Now services.sls is where it gets a little interesting. It's once again pretty simple, a call to service.running with a list of services that should be both running and enabled, but pay attention to that little require at the tail end.
incus-services:
service.running:
- names:
- sshd
- incusd
- acpid
- crond
- syslog-ng
- zfs-import # import pools at boot
- zfs-mount # mount zfs datasets
- zfs-zed # zfs event daemon (scrub/health notifications)
- enable: True
- require:
- pkg: incus-packages
That require is the thing. It gates this entire step to the success of the incus package install, so if packages didn't land for some reason, a mirror was down, an update broke, whatever, then the service step never even fires. No services pointed at software that isn't there, no half broken box sitting in some ambiguous middle state. It either works or it does not work, it cannot and will not attest to both. Hold onto that line, because I'm about to get bitten by it on purpose.
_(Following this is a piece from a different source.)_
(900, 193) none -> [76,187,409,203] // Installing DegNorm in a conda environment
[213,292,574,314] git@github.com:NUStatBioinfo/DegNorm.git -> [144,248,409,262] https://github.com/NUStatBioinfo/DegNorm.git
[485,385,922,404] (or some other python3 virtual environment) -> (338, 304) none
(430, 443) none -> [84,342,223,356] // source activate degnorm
And finally we have config.sls, which does two things, and like the services step both of them are gated behind the success of everything before them. The first renders my templated preseed.yaml and drops it onto the target box, and the second feeds that file to incus admin init to bring up a working incus configuration.
incus-preseed:
file.managed:
- name: /etc/incus/preseed.yaml
- source: salt://common/incus/templates/preseed.yaml.jinja
- template: jinja
- makedirs: True
- require:
- pkg: incus-packages
incus-init:
cmd.run:
- name: incus admin init --preseed < /etc/incus/preseed.yaml
- unless: incus storage list --format csv | grep -q .
- require:
- service: incus-services
- file: incus-preseed
Of course it wouldn't be very idempotent if it re-initialized incus every single time I ran it, so that second bit only fires when there are no storage pools defined yet, which is what that unless clause is checking. I'll admit, that last bit isn't truly idempotent, it's more of a quick hack that just happens to be easily enforceable at the scale my lab actually exists at.
So does it actually work?
Well, I ran it, and it failed, in just about the most reassuring way it possibly could have.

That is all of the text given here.